> [WHAT TO WORK ON]: In the records below, find the lines that include "test" and copy each.

> [PROVIDED RECORDS]:

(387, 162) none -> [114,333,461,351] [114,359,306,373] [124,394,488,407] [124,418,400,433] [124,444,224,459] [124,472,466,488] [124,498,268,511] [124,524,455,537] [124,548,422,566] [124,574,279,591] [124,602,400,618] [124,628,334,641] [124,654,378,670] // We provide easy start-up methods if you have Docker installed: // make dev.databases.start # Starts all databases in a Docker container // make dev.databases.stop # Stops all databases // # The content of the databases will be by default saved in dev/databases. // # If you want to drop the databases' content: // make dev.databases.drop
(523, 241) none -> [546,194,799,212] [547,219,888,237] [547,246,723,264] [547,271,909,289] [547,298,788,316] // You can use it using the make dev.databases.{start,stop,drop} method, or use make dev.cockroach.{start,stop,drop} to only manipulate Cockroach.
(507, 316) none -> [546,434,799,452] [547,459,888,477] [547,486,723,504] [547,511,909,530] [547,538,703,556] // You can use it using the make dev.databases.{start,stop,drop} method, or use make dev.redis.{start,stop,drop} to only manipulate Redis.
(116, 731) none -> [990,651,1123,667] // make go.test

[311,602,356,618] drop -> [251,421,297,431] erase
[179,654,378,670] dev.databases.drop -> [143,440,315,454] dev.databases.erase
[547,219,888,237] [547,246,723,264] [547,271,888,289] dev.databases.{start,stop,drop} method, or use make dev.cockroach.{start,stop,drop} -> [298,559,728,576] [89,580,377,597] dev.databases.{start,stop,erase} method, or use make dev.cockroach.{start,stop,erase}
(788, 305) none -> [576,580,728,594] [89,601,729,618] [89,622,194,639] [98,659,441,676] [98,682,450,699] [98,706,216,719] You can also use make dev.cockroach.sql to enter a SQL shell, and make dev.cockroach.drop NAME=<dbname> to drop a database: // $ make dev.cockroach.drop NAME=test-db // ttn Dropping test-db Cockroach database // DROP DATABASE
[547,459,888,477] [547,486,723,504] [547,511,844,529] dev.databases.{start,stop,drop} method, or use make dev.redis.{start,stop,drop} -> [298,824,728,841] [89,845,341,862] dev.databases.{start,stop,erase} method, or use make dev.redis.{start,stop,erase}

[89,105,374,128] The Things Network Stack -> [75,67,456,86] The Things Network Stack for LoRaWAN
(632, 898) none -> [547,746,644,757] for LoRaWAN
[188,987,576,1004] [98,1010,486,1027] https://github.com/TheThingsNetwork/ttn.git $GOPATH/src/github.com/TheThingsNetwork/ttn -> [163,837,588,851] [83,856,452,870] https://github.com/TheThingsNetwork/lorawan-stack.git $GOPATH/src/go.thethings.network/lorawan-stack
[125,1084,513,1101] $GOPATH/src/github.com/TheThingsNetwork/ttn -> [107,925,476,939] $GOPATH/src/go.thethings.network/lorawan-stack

> [TASK ANSWER]:
(116, 731) none -> [990,651,1123,667] // make go.test
(788, 305) none -> [576,580,728,594] [89,601,729,618] [89,622,194,639] [98,659,441,676] [98,682,450,699] [98,706,216,719] You can also use make dev.cockroach.sql to enter a SQL shell, and make dev.cockroach.drop NAME=<dbname> to drop a database: // $ make dev.cockroach.drop NAME=test-db // ttn Dropping test-db Cockroach database // DROP DATABASE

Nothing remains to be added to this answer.